→ PROBLEM DESCRIPTION
Word for word, give the records again, dropping any picture they hold.

→ EXTRACTED INFORMATION
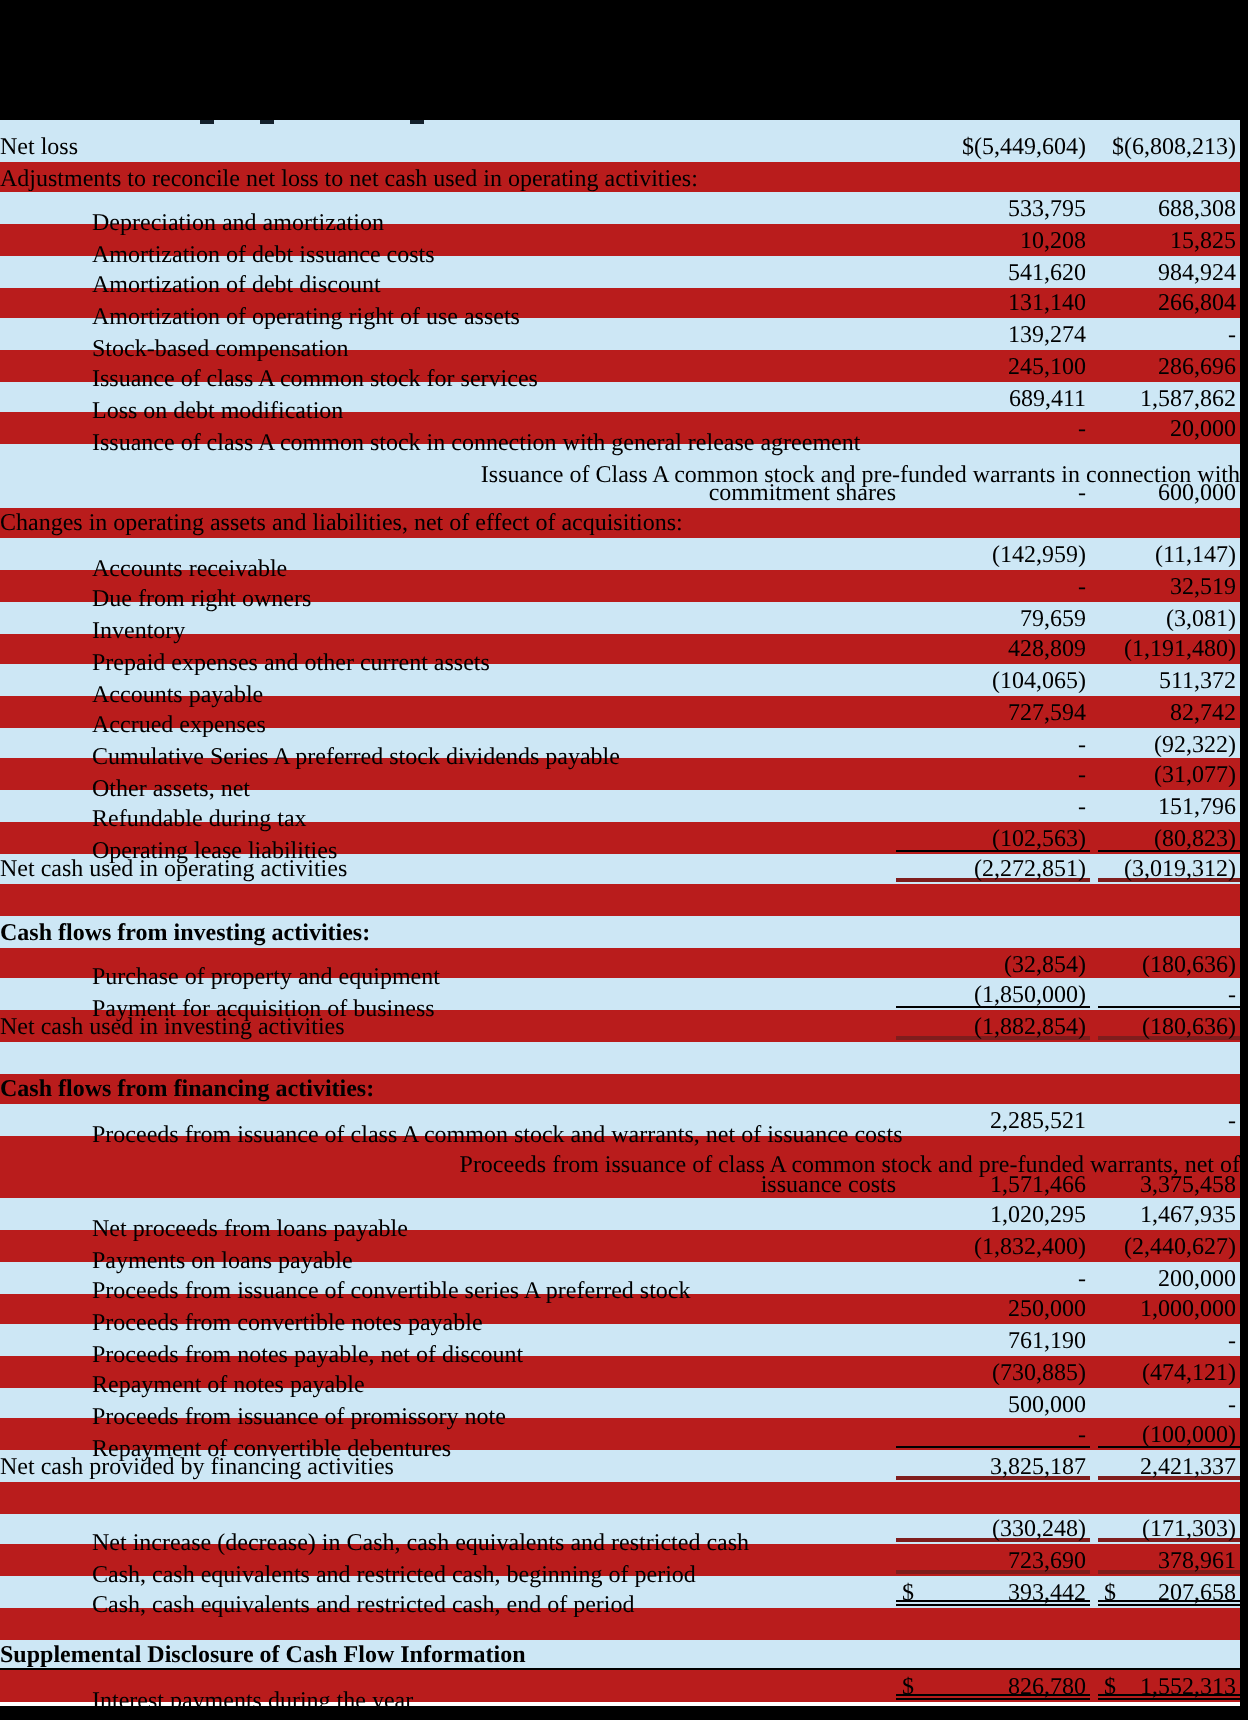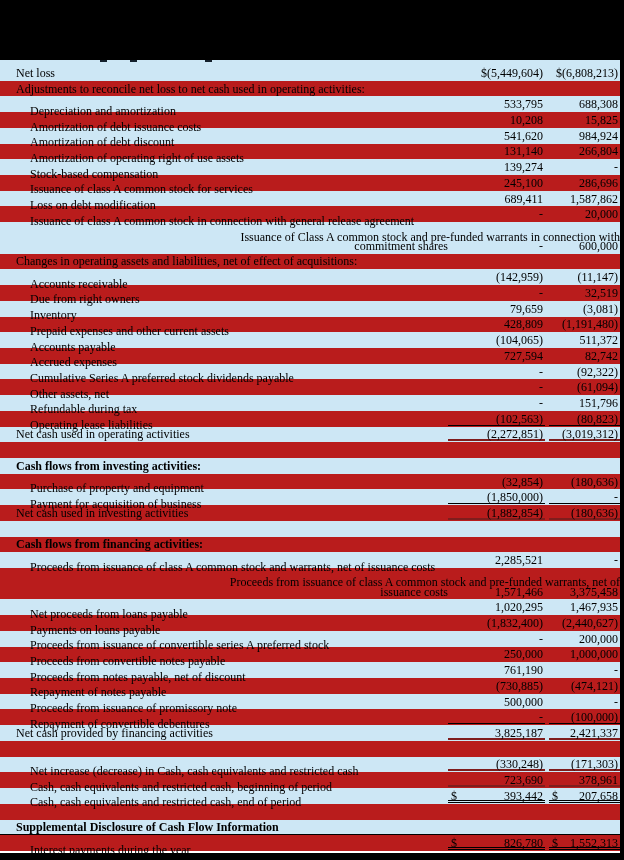--- a/index.html
+++ b/index.html
@@ -14,22 +14,22 @@
   .row{display:flex;align-items:center;height:var(--rh);box-sizing:border-box;}
   .row.bg-b{background:var(--row-blue,#cde7f5);}
   .row.bg-w{background:#b91c1c;}
   .row.twoline{height:calc(var(--rh)*2);flex-direction:column;align-items:flex-end;}
   .row.twoline .line{display:flex;align-items:center;height:var(--rh);}
   .row.clipped{height:5px;position:relative;}
   .row.clipped .frag{position:absolute;top:0;height:2px;width:7px;background:#13202b;}
   .row.fw-rule{border-bottom:1.5px solid #000;}
   .row.bold .lbl{font-weight:bold;}
   .lbl{flex:1 1 0;min-width:0;white-space:nowrap;overflow:visible;line-height:14px;}
-  .ind0{padding-left:16px;}
-  .ind1{padding-left:30px;margin-top:13px;}
+  .ind0{padding-left:0;}
+  .ind1{padding-left:46px;margin-top:13px;}
   .ind2{padding-left:57px;}
   .val{flex:none;height:14px;line-height:14px;text-align:right;box-sizing:border-box;
        padding-right:2px;white-space:nowrap;}
   .val.c1{width:97px;}
   .val.c2{width:71px;margin-left:4px;}
   .val.dollar{display:flex;justify-content:space-between;padding-left:3px;text-align:right;}
   .u-s{border-bottom:1px solid #000;}
   .u-h{border-bottom:2px solid #7f1d1d;}
   .u-d{border-bottom:3px double #000;}
 </style>
@@ -135,21 +135,21 @@
         <div class="val c2">82,742</div>
       </div>
       <div class="row bg-b">
         <div class="lbl ind1">Cumulative Series A preferred stock dividends payable</div>
         <div class="val c1">-</div>
         <div class="val c2">(92,322)</div>
       </div>
       <div class="row bg-w">
         <div class="lbl ind1">Other assets, net</div>
         <div class="val c1">-</div>
-        <div class="val c2">(61,094)</div>
+        <div class="val c2">(31,077)</div>
       </div>
       <div class="row bg-b">
         <div class="lbl ind1">Refundable during tax</div>
         <div class="val c1">-</div>
         <div class="val c2">151,796</div>
       </div>
       <div class="row bg-w">
         <div class="lbl ind1">Operating lease liabilities</div>
         <div class="val c1 u-s">(102,563)</div>
         <div class="val c2 u-s">(80,823)</div>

→ RESULT
--- a/index.html
+++ b/index.html
@@ -14,22 +14,22 @@
   .row{display:flex;align-items:center;height:var(--rh);box-sizing:border-box;}
   .row.bg-b{background:var(--row-blue,#cde7f5);}
   .row.bg-w{background:#b91c1c;}
   .row.twoline{height:calc(var(--rh)*2);flex-direction:column;align-items:flex-end;}
   .row.twoline .line{display:flex;align-items:center;height:var(--rh);}
   .row.clipped{height:5px;position:relative;}
   .row.clipped .frag{position:absolute;top:0;height:2px;width:7px;background:#13202b;}
   .row.fw-rule{border-bottom:1.5px solid #000;}
   .row.bold .lbl{font-weight:bold;}
   .lbl{flex:1 1 0;min-width:0;white-space:nowrap;overflow:visible;line-height:14px;}
-  .ind0{padding-left:16px;}
-  .ind1{padding-left:30px;margin-top:13px;}
+  .ind0{padding-left:0;}
+  .ind1{padding-left:46px;margin-top:13px;}
   .ind2{padding-left:57px;}
   .val{flex:none;height:14px;line-height:14px;text-align:right;box-sizing:border-box;
        padding-right:2px;white-space:nowrap;}
   .val.c1{width:97px;}
   .val.c2{width:71px;margin-left:4px;}
   .val.dollar{display:flex;justify-content:space-between;padding-left:3px;text-align:right;}
   .u-s{border-bottom:1px solid #000;}
   .u-h{border-bottom:2px solid #7f1d1d;}
   .u-d{border-bottom:3px double #000;}
 </style>
@@ -135,21 +135,21 @@
         <div class="val c2">82,742</div>
       </div>
       <div class="row bg-b">
         <div class="lbl ind1">Cumulative Series A preferred stock dividends payable</div>
         <div class="val c1">-</div>
         <div class="val c2">(92,322)</div>
       </div>
       <div class="row bg-w">
         <div class="lbl ind1">Other assets, net</div>
         <div class="val c1">-</div>
-        <div class="val c2">(61,094)</div>
+        <div class="val c2">(31,077)</div>
       </div>
       <div class="row bg-b">
         <div class="lbl ind1">Refundable during tax</div>
         <div class="val c1">-</div>
         <div class="val c2">151,796</div>
       </div>
       <div class="row bg-w">
         <div class="lbl ind1">Operating lease liabilities</div>
         <div class="val c1 u-s">(102,563)</div>
         <div class="val c2 u-s">(80,823)</div>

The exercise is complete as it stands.